3 Replies Latest reply on Nov 30, 2016 11:11 AM by hhoang

    Manual encryption of findings, and other questions regarding DLP.


      We're Running DLP Endpoint and Discover 10 on EPO 5.3.1. We don't want to rely on DLP automatic rules to encrypt files, as there are too many false positives (We're specifically scanning for SSN with the built-in regex). Is there a way for us to designate what files should be encrypted when reviewing the results of scans from the Incident Manager? If so, from where do we manage encrypted files?


      Managing scan results: If we work through changing the properties of the information already gathered, do we have to worry about the same files being picked up and reported in the future (assuming the files remain unchanged)? Actually, the best option would be if there is a field for "Last seen" -- to determine whether a user has rectified the issue from our end.


      Email and report generation.

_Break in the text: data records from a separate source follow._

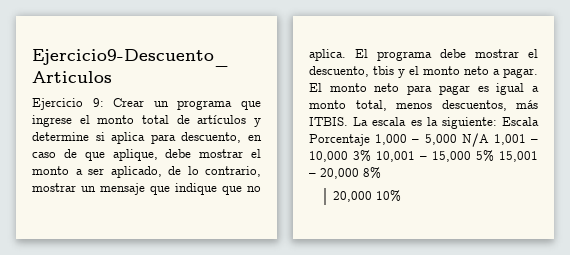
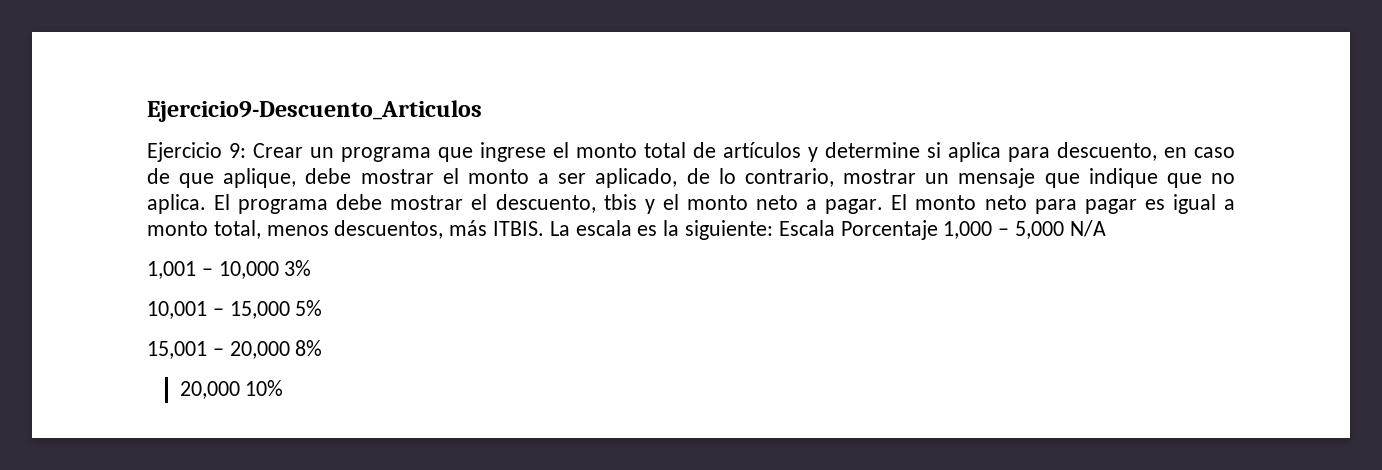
- La escala es la siguiente: Escala Porcentaje 1,000 – 5,000 N/A 1,001 – 10,000 3% 10,001 – 15,000 5% 15,001 – 20,000 8%
+ La escala es la siguiente: Escala Porcentaje 1,000 – 5,000 N/A
+ 1,001 – 10,000 3%
+ 10,001 – 15,000 5%
+ 15,001 – 20,000 8%

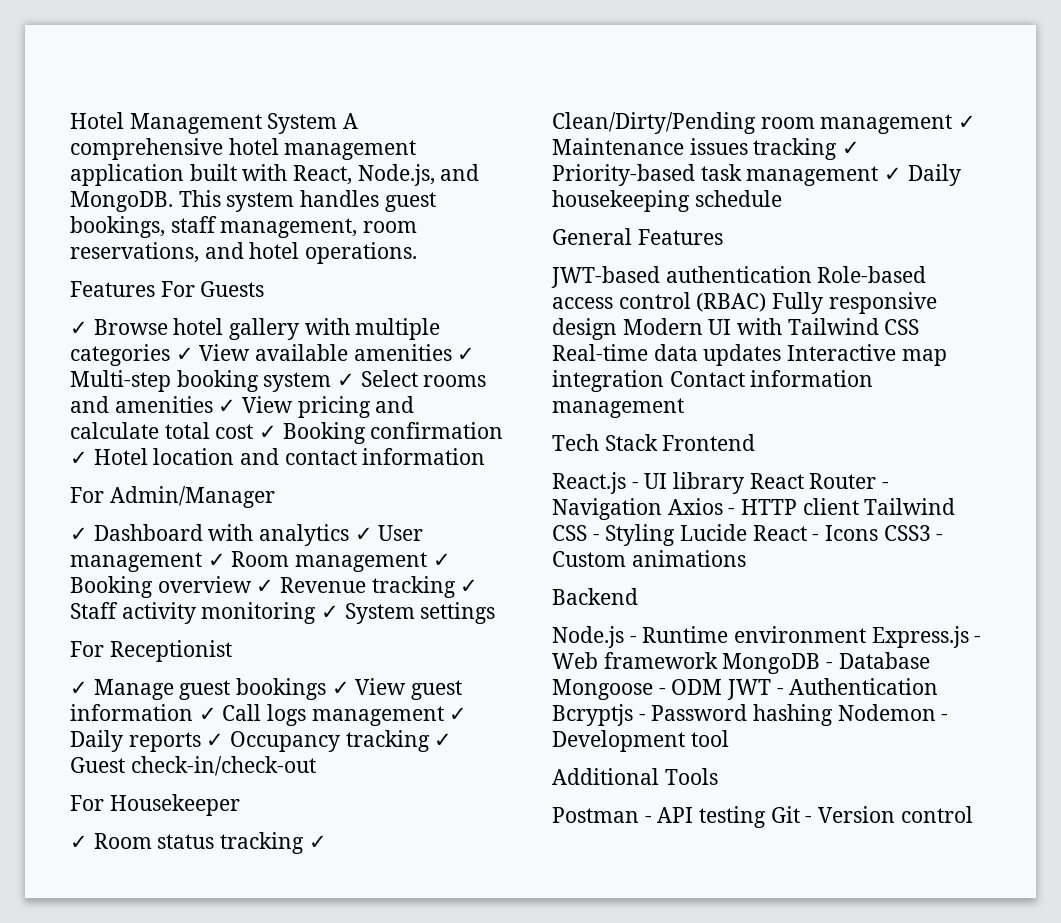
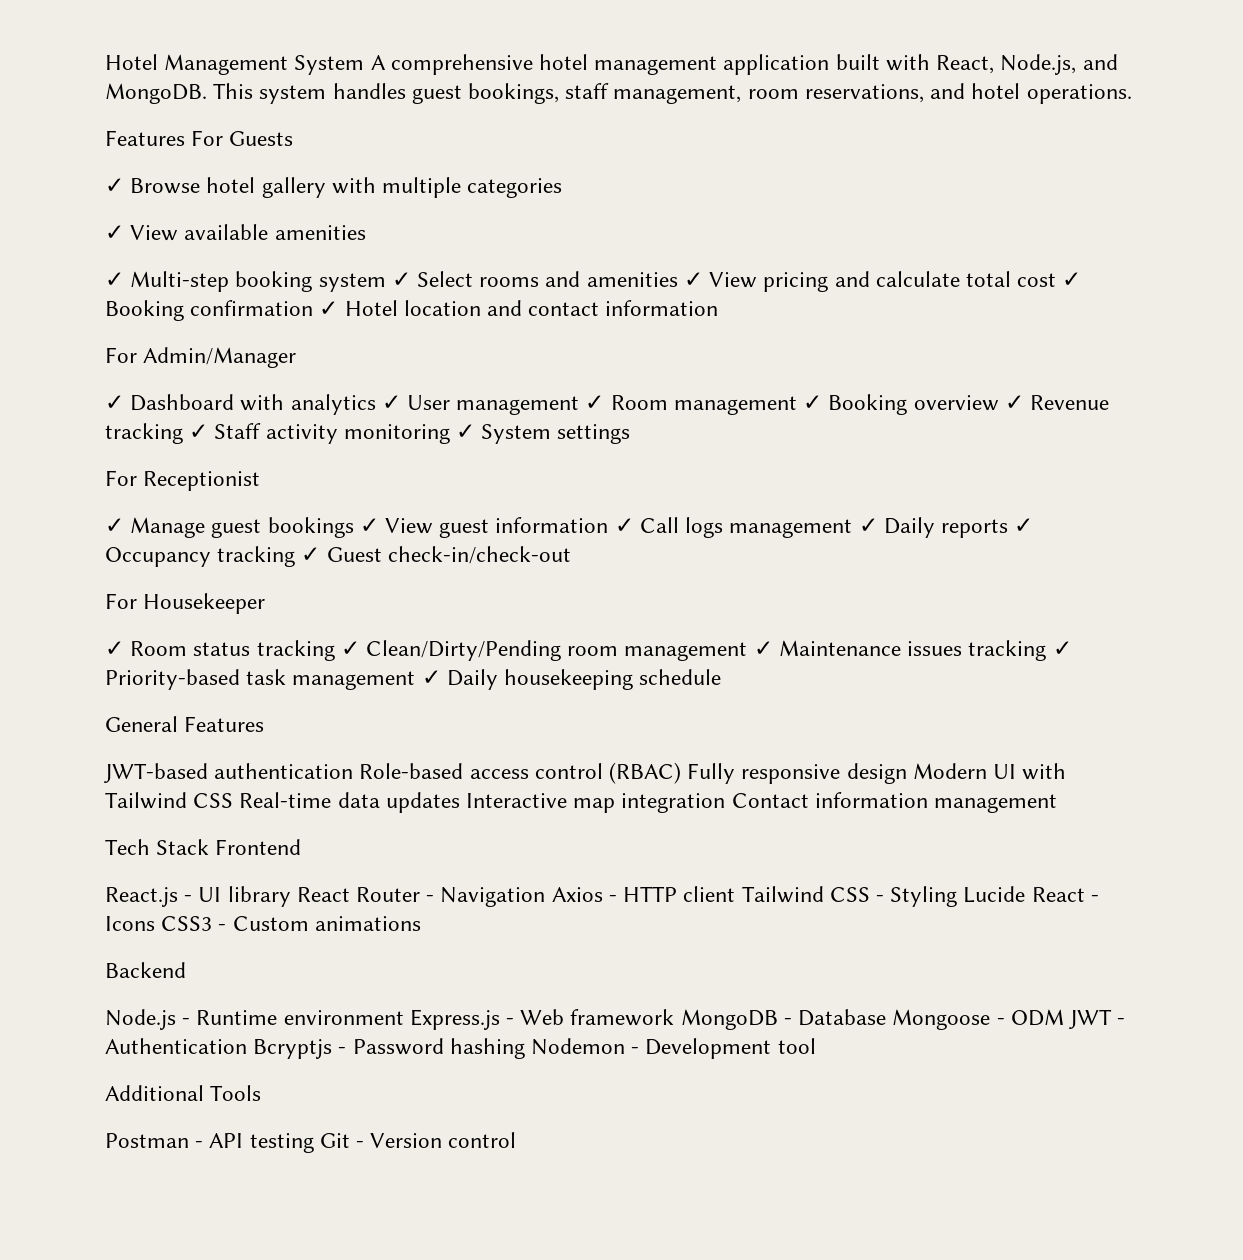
- ✓ Browse hotel gallery with multiple categories ✓ View available amenities ✓ Multi-step booking system ✓ Select rooms and amenities ✓ View pricing and calculate total cost ✓ Booking confirmation ✓ Hotel location and contact information
+ ✓ Browse hotel gallery with multiple categories
+ ✓ View available amenities
+ ✓ Multi-step booking system ✓ Select rooms and amenities ✓ View pricing and calculate total cost ✓ Booking confirmation ✓ Hotel location and contact information

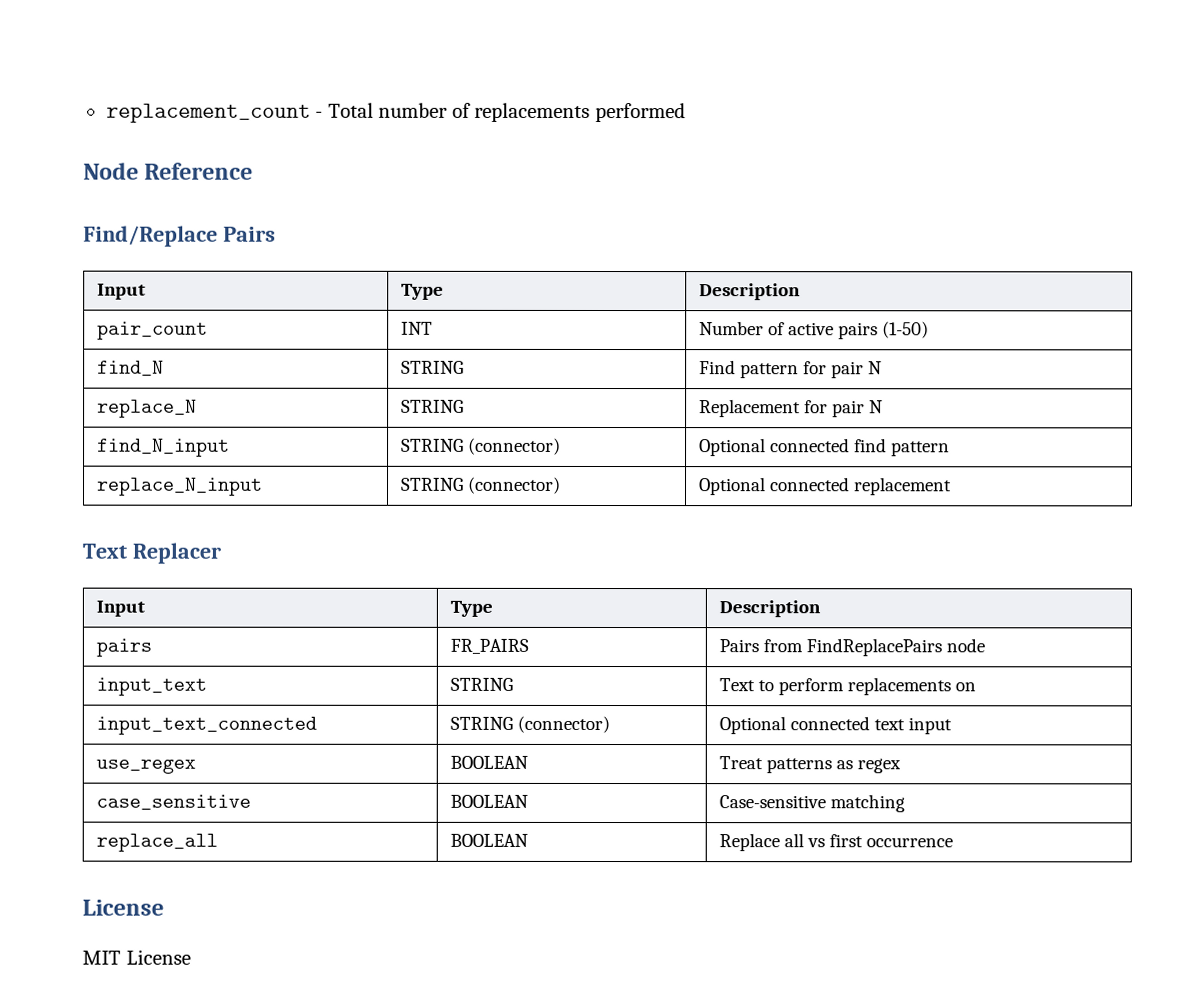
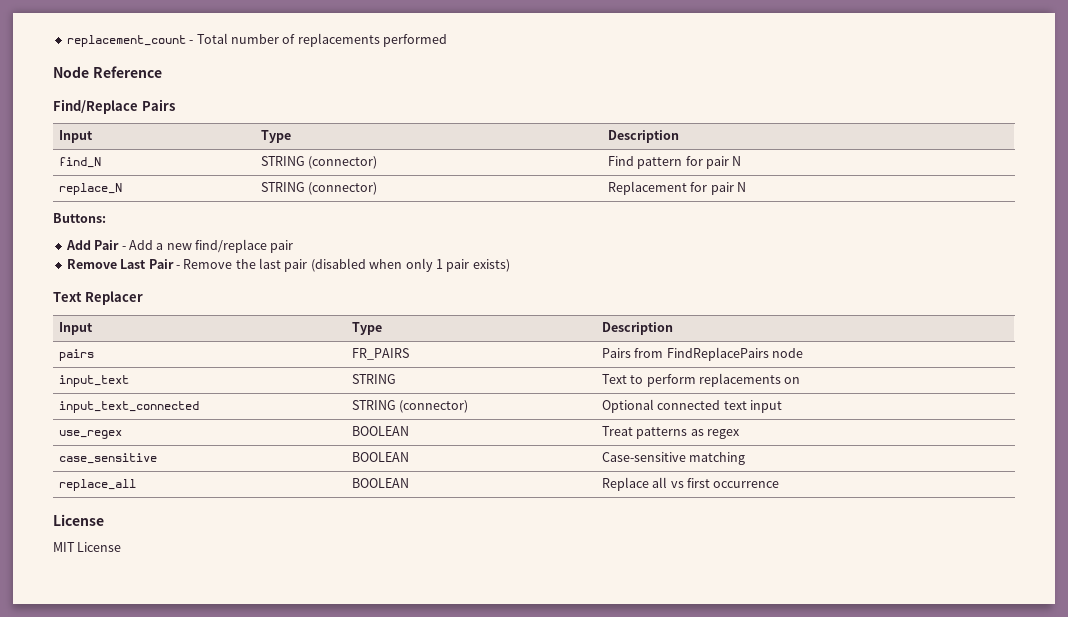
- pair_count | INT | Number of active pairs (1-50)
- find_N | STRING | Find pattern for pair N
+ find_N | STRING (connector) | Find pattern for pair N
- replace_N | STRING | Replacement for pair N
+ replace_N | STRING (connector) | Replacement for pair N
- find_N_input | STRING (connector) | Optional connected find pattern
- replace_N_input | STRING (connector) | Optional connected replacement
+ Buttons:
+ Add Pair - Add a new find/replace pair
+ Remove Last Pair - Remove the last pair (disabled when only 1 pair exists)

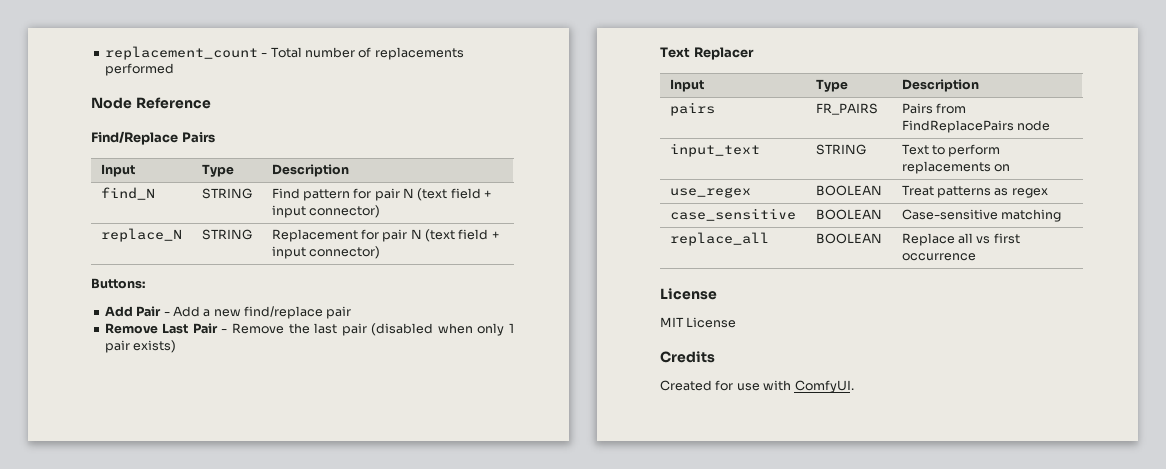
- find_N | STRING (connector) | Find pattern for pair N
+ find_N | STRING | Find pattern for pair N (text field + input connector)
- replace_N | STRING (connector) | Replacement for pair N
+ replace_N | STRING | Replacement for pair N (text field + input connector)
- input_text_connected | STRING (connector) | Optional connected text input
+ Credits
+ Created for use with ComfyUI.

I did a few tests with "email selected events". Is there anyway to configure EPO so that it combines the events into a single csv report, rather than an individual email for each event?



        • 1. Re: Manual encryption of findings, and other questions regarding DLP.

          Regarding your encryption question:


          1)  It sounds like the root of your problem is that you are getting false positives.  Ideally, the best solution would be to implement a new regular expression that better suits your needs.  The built-in expression is included for convenience but as you can tell it is lenient with its configuration to allow for testing scenarios. 


          2)  File encryption (in relation to DLP Discover) is a reaction to the discovery of the file (i.e. the scan) so there is not necessarily a way to utilize "manually encrypt files.  DLP leverages EEFF/FRP for the file encryption so you could manually encrypt the files using that product.  DLP is reactionary - i.e. it will only encrypt files after we have scanned them and they have already been moved to that location.  You could take the proactive approach and just set a location based folder encryption policy with EEFF/FRP to encrypt documents if you have a reserved file share that your users are saving sensitive content to.



          Regarding managing scan results:


          The scans will only look for the delta (i.e. what has changed).  Unless the modified time on the file has changed since the last scan it will skip files and should not generate duplicate incidents.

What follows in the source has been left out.